With an integral role in organizing the historic march in the nation's capital, Hogg was interviewed on Good Morning America prior to the march beginning in the studio's Washington D.C. bureau.
Weekend anchor Dan Harris began by showing Hogg the results of a recent ABC News/Washington Post poll, where 57% of respondents said that the United States' epidemic of mass shootings results from inadequate mental health care, while 28% said that it had more to do with insufficient gun control laws.
"In light of that, what specifically are you hoping to achieve today?" Harris asked.
"Today we are going to start a revolution," Hogg said, unfazed by the numbers. "This is the beginning of a lifelong marathon, not only for me, but for my generation. We are sick and tired of the inaction, here in Washington and around the country in different state capitals and different cities, of politicians who are owned by the NRA and not listening to their constituents and the future of America. We are the children."

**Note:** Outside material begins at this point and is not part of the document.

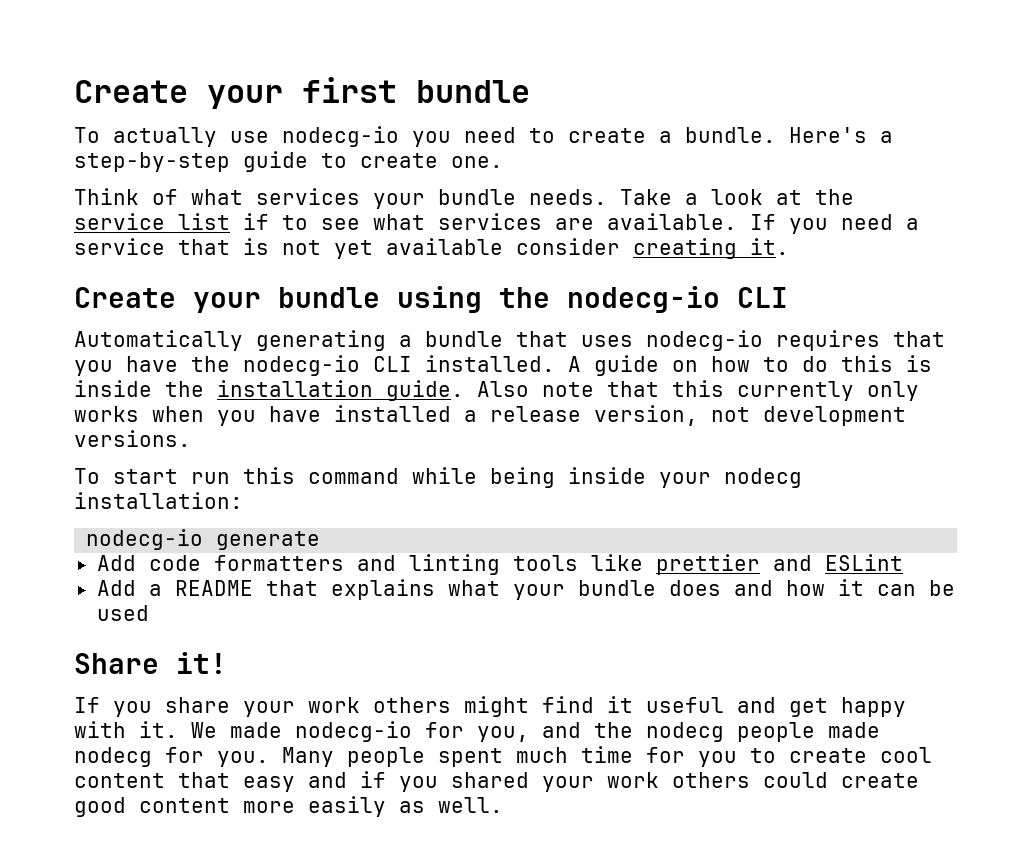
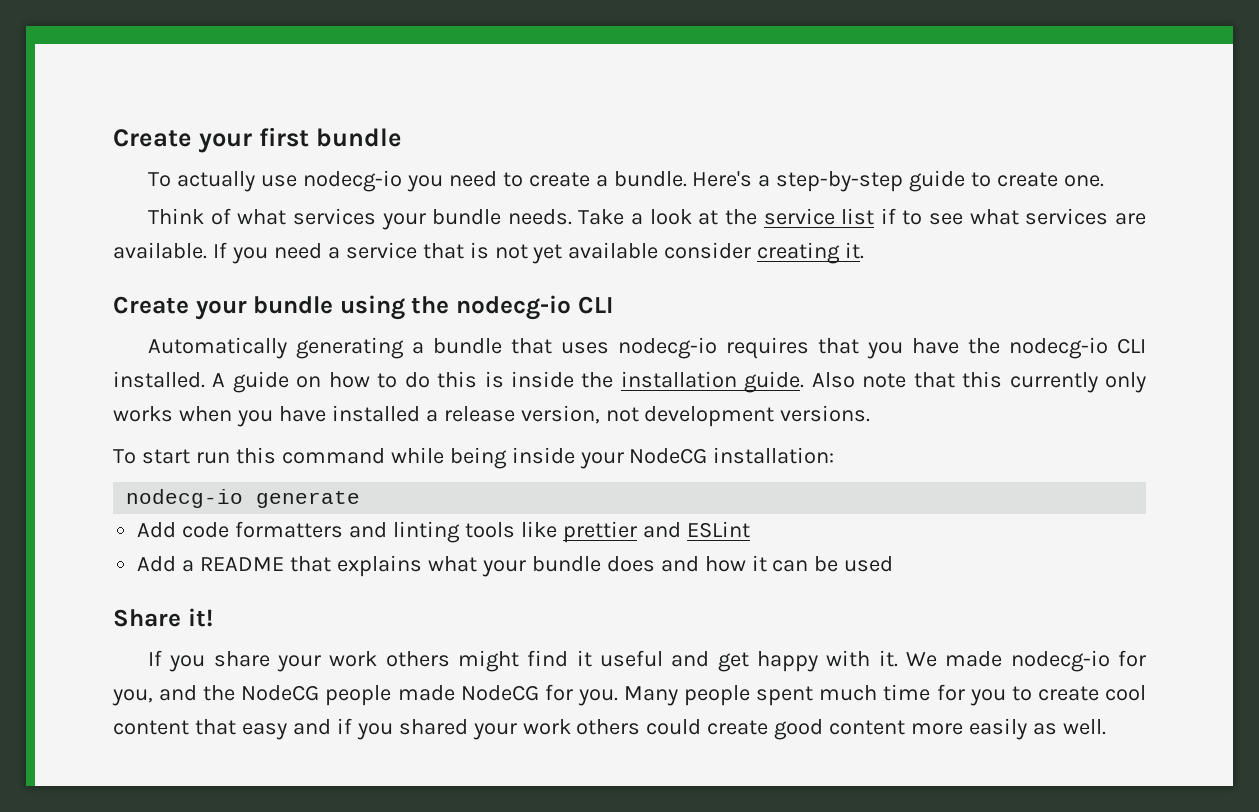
[724,468,802,488] nodecg -> [629,448,708,464] NodeCG
[646,722,724,742] nodecg -> [241,685,320,701] NodeCG
[74,747,152,767] nodecg -> [460,685,539,701] NodeCG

"We are making our voices heard, and we will change America, with our without these politicians," Hogg went on. "Today is the beginning of that revolution."
Hogg, who has been on the news quite often since the tragedy at his high school, has articulated his feelings on gun laws many times, noting he supports the Second Amendment, and only wants to make it impossible for a school shooting to occur.

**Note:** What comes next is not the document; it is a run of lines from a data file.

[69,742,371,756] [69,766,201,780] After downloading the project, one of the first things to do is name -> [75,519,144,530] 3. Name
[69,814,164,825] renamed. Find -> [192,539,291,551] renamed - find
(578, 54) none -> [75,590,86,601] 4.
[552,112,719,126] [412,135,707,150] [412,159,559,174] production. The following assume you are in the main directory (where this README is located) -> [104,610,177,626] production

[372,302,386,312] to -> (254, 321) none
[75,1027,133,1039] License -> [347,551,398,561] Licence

In addition to the tragedy he and his community suffered, he was targeted by conspiracy theories after the shooting, claiming that he was an actor pretending to be a victim to push an anti-gun agenda. This theory circulated widely online, including an endorsement by Donald Trump Jr., and it led to vicious personal attacks on Hogg.
Hogg was asked about the march's slogan "Never Again," and how he felt earlier this week when two students were killed in a shooting at Great Mills High School in Maryland.
"I had to relive a lot of the previous memories I had of my school shooting. Everybody takes grief their own way, but for me it was more infuriating... Because, that was a person with a gun, and, in reality, were they taken out by law enforcement? Yes, and I'm so glad that they were, but they shouldn't have had to do that in the first place."
"It's due to a lack of in-training, a mental health care problem, a gun control problem, and an American problem, is what we have here" Hogg finished.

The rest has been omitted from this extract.